The following audit features are provided:

• A graphical interface, audit_setup, to simplify system auditing

• Command-line interfaces

• The ability to send audit logs to a remote host

• Event profiles allowing simplified configuration based on system type

• Fine-grained preselection of system events, application events, and site-definable events

• Fine-grained postanalysis of system events, application events, and site-definable events

• Optional automated audited log cleanup

• The dxaudit GUI

When used with enhanced security, auditing includes support for a per-user audit characteristics profile with enhanced identification and authorization. The audit system is set up through SysMan or by using the audit_setup utility from the command line. Maintenance for the audit system is done from the command line or with the dxaudit GUI.

7.5    Object Reuse

Object reuse ensures that the following types of physical storage (memory or disk space) is cleared ("scrubbed."):

• Physical storage that is assigned to shared objects

• Physical storage that is released prior to reassignment to another user

Examples of object reuse are disk space that is released after a file is truncated or physical memory that is released prior to reassignment to another user to read.

7.6    Protected Environment for Trusted Components

Tru64 UNIX uses hardware memory management to maintain a kernel address space for itself and to maintain separate address spaces for each instance of an executing application process. Processes may try to write to the same address space. DACs control the sharing of this address space among processes; the default is to disallow sharing.

The administrator can disable the sharing of sections as read-only address space; for example, shared libraries. Thus, the security-relevant components of the system (the trusted computing base, or TCB) are protected while they execute.

Tru64 UNIX protects the on-disk security components using discretionary access control. Attempted violations of the DAC protections can be audited so that remedial action can be taken by the system security officer.

In addition, the security components are structured into well defined, largely independent modules.

Tru64 UNIX is designed, developed, and maintained under a configuration management system that controls changes to the specifications, documentation, source code, object code, hardware, firmware, and test suites. Tools, which are also maintained under configuration control, are provided to control and automate the generation of new versions of the security components from source code and to verify that the correct versions of the source have been incorporated into the new version.

The master copies of all material used to generate the security components are protected from unauthorized modification or destruction.

7.7    Integrity Features

Tru64 UNIX provides the capability to validate the correct operation of hardware, firmware, and software security components.
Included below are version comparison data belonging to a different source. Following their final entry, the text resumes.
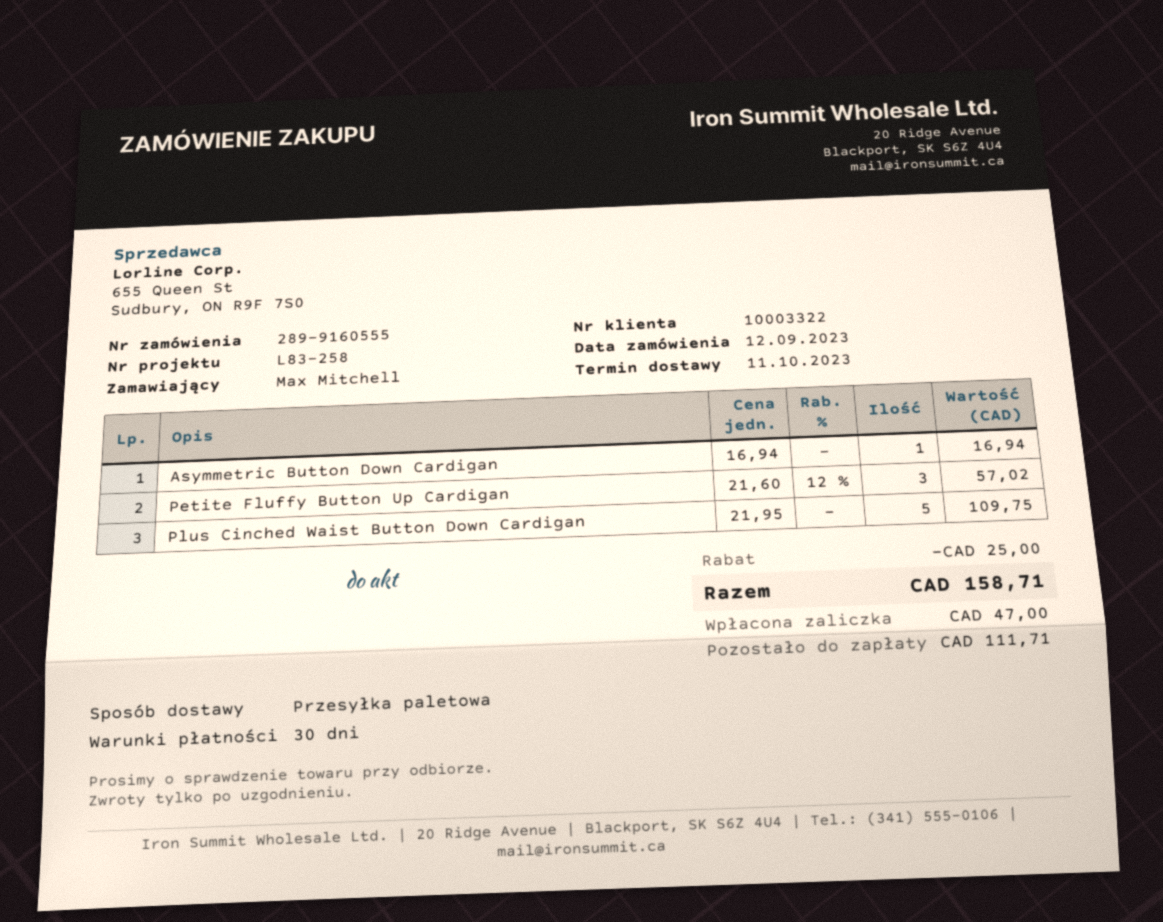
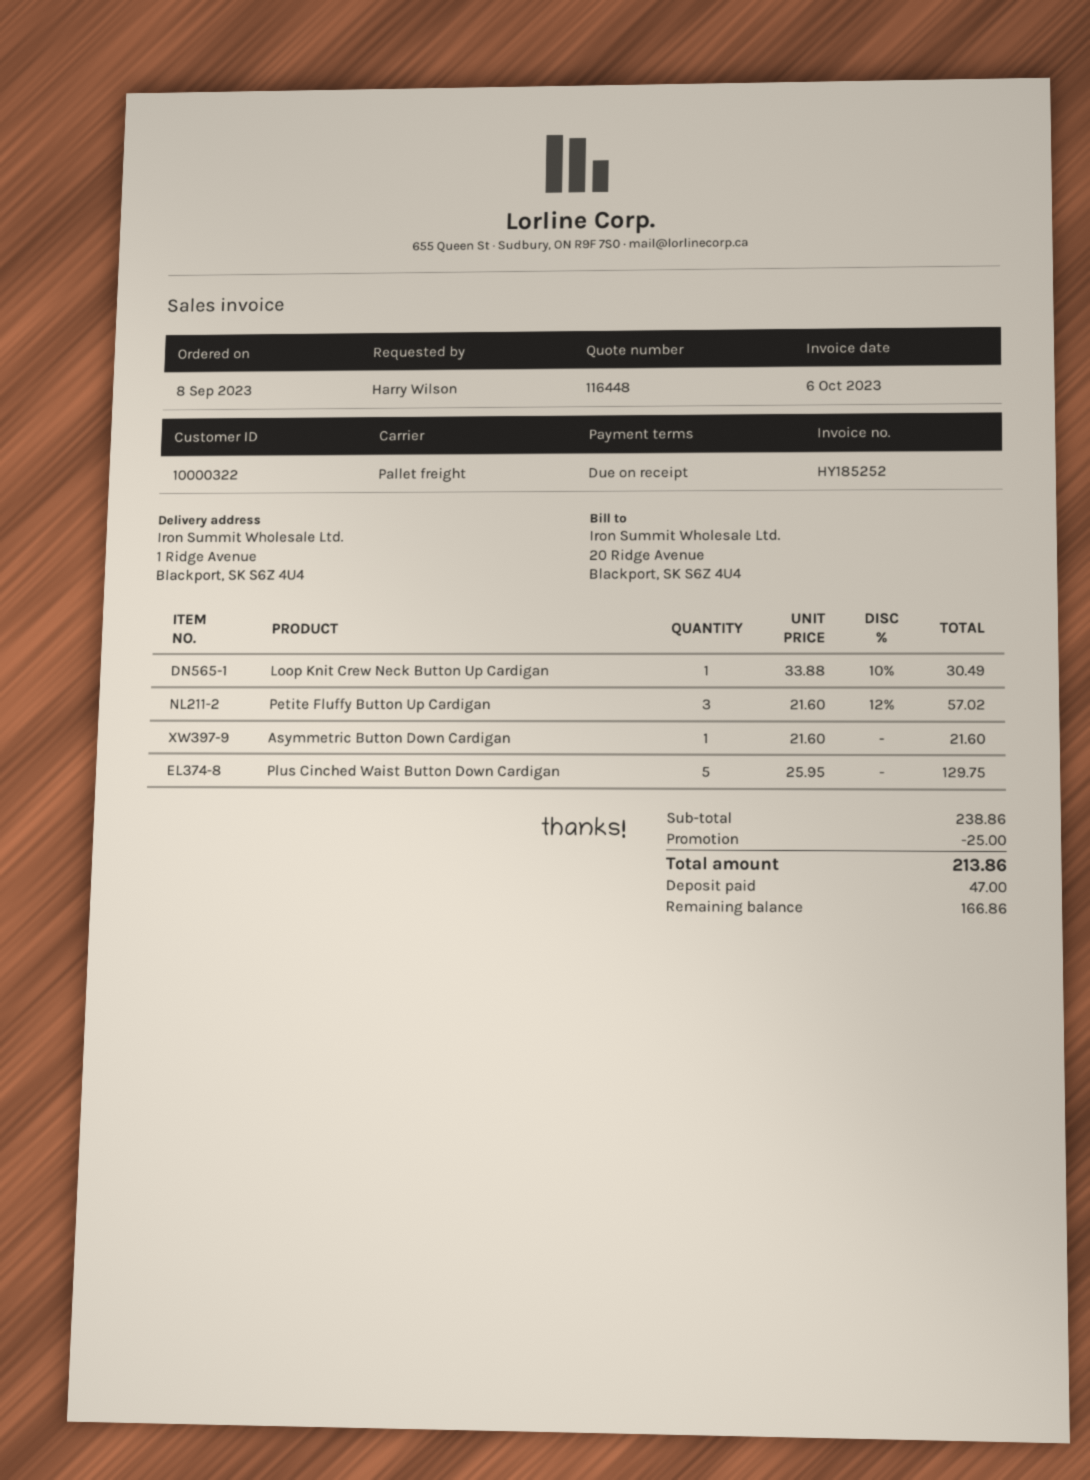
order date: 2023-09-12 -> 2023-09-08
payment terms: 30 days -> on receipt
customer number: 10003322 -> 10000322
ordered by: Max Mitchell -> Harry Wilson
Asymmetric Button Down Cardigan: 1 x 16.94 = 16.94 -> 1 x 21.60 = 21.60
Plus Cinched Waist Button Down Cardigan: 5 x 21.95 = 109.75 -> 5 x 25.95 = 129.75
Loop Knit Crew Neck Button Up Cardigan: none -> 1 x 33.88 - 10% = 30.49
total: 158.71 -> 213.86
balance: 111.71 -> 166.86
The firmware includes power-on diagnostics and more extensive diagnostics that optionally can be enabled. The firmware itself resides in EEPROM and can be physically write protected. It also can be compared against, or reloaded from, an offline master copy. Additional hardware diagnostics can be used also.
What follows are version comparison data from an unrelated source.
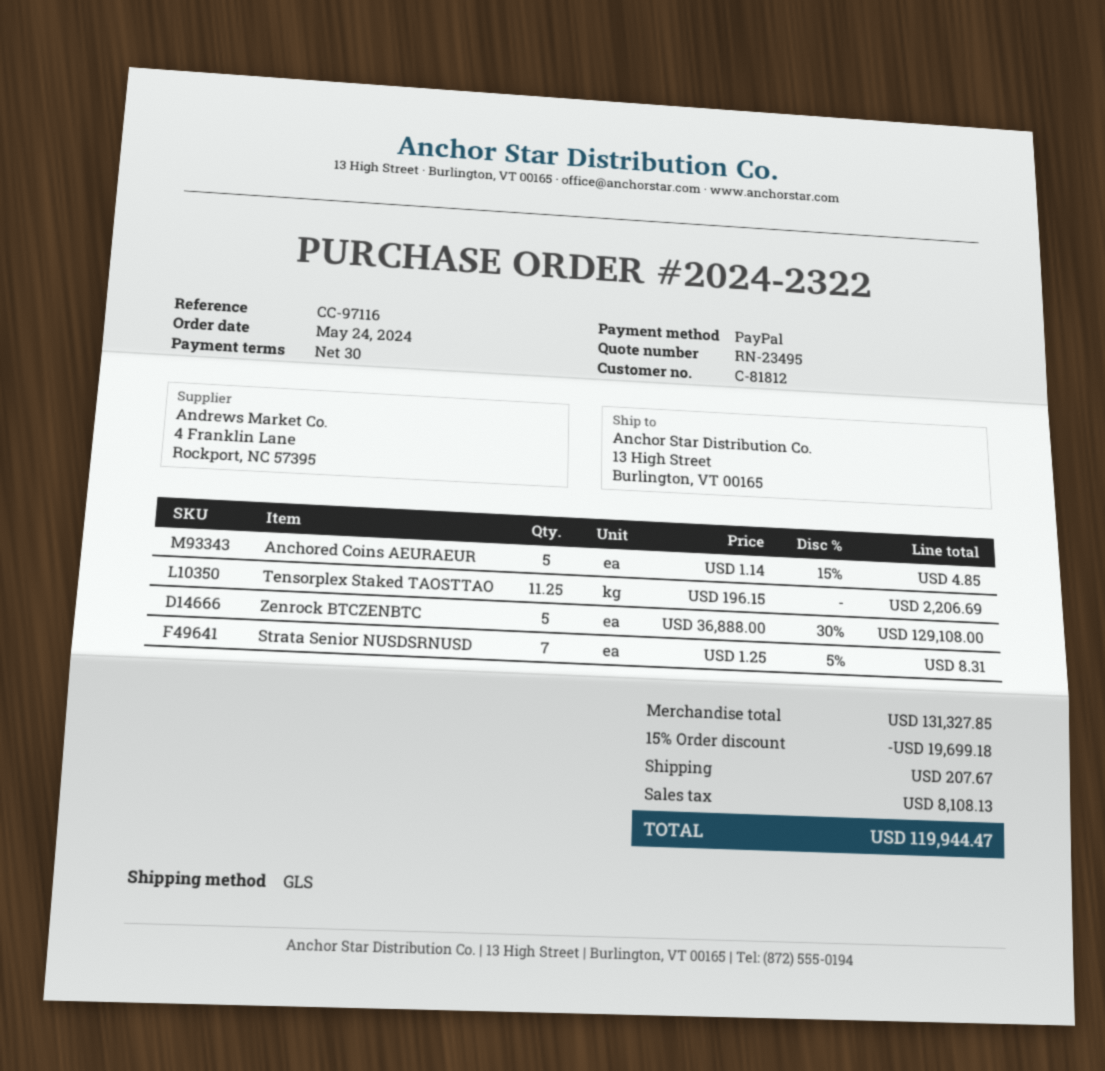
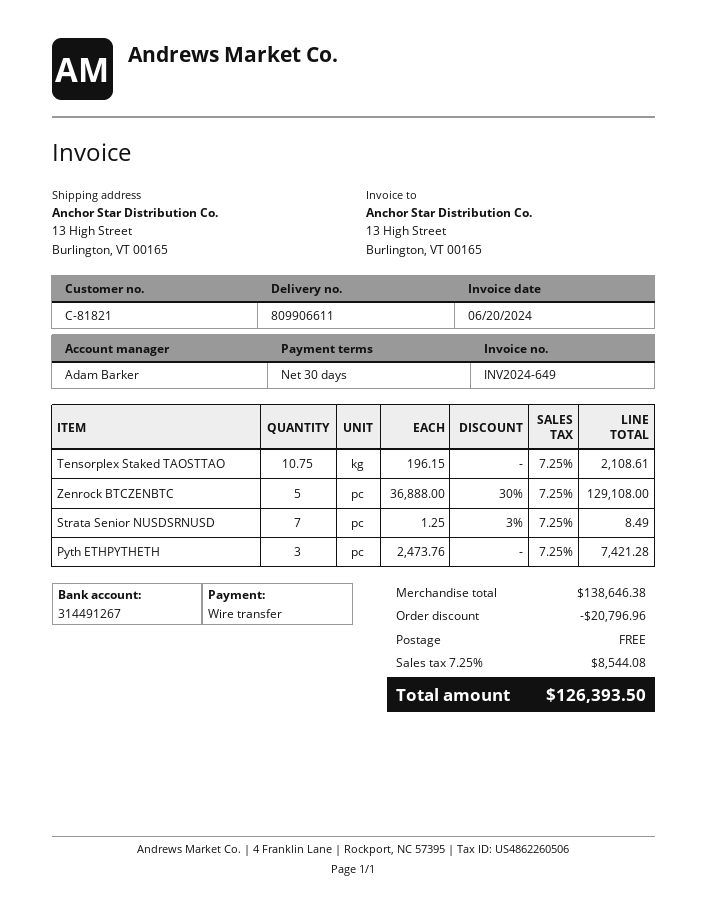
customer number: C-81812 -> C-81821
payment method: PayPal -> bank transfer
Anchored Coins AEURAEUR: 5 x 1.14 - 15% = 4.85 -> none
Tensorplex Staked TAOSTTAO: 11.25 x 196.15 = 2206.69 -> 10.75 x 196.15 = 2108.61
Strata Senior NUSDSRNUSD: 7 x 1.25 - 5% = 8.31 -> 7 x 1.25 - 3% = 8.49
Pyth ETHPYTHETH: none -> 3 x 2473.76 = 7421.28
subtotal: 131327.85 -> 138646.38
discount: 19699.18 -> 20796.96
shipping: 207.67 -> 0.00
tax: 8108.13 -> 8544.08
total: 119944.47 -> 126393.50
The firmware can require authorization to load any operating software other than the default or to execute privileged console monitor commands that examine or modify memory.

Once the operating system is loaded, administrators can run system diagnostics to validate the correct operation of the hardware and software. In addition, test suites are available to ensure the correct operation of the operating system software.
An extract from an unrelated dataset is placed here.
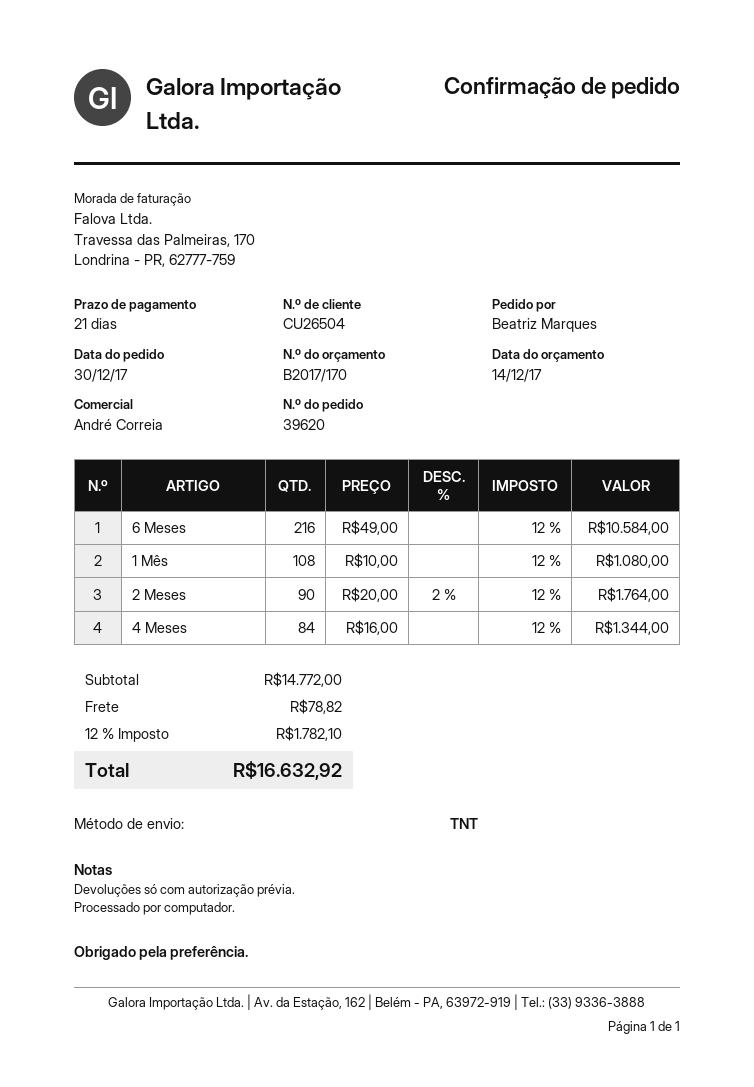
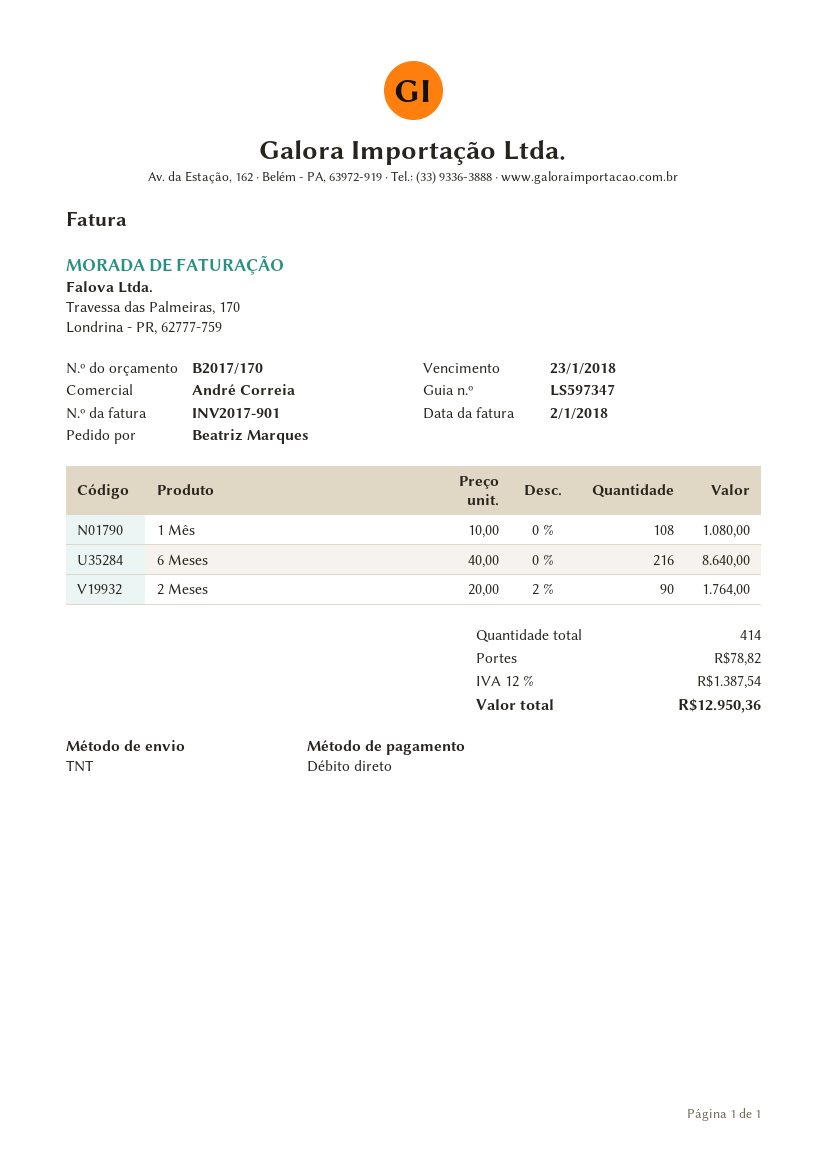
6 Meses: 216 x 49.00 = 10584.00 -> 216 x 40.00 = 8640.00
4 Meses: 84 x 16.00 = 1344.00 -> none
tax: 12% = 1782.10 -> 12% = 1387.54
total: 16632.92 -> 12950.36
The following tools can be run automatically to detect inconsistencies in the security software and databases:

• fverify

  This utility reads subset inventory records from standard input and verifies that the attributes for the files on the system match the attributes listed in the corresponding records. Missing files and inconsistencies in file size, checksum, user ID, group ID, permissions, and file type are reported.

• authck utility

  This utility checks both the overall structure and internal field consistency of all components of the authentication database and reports problems that it finds.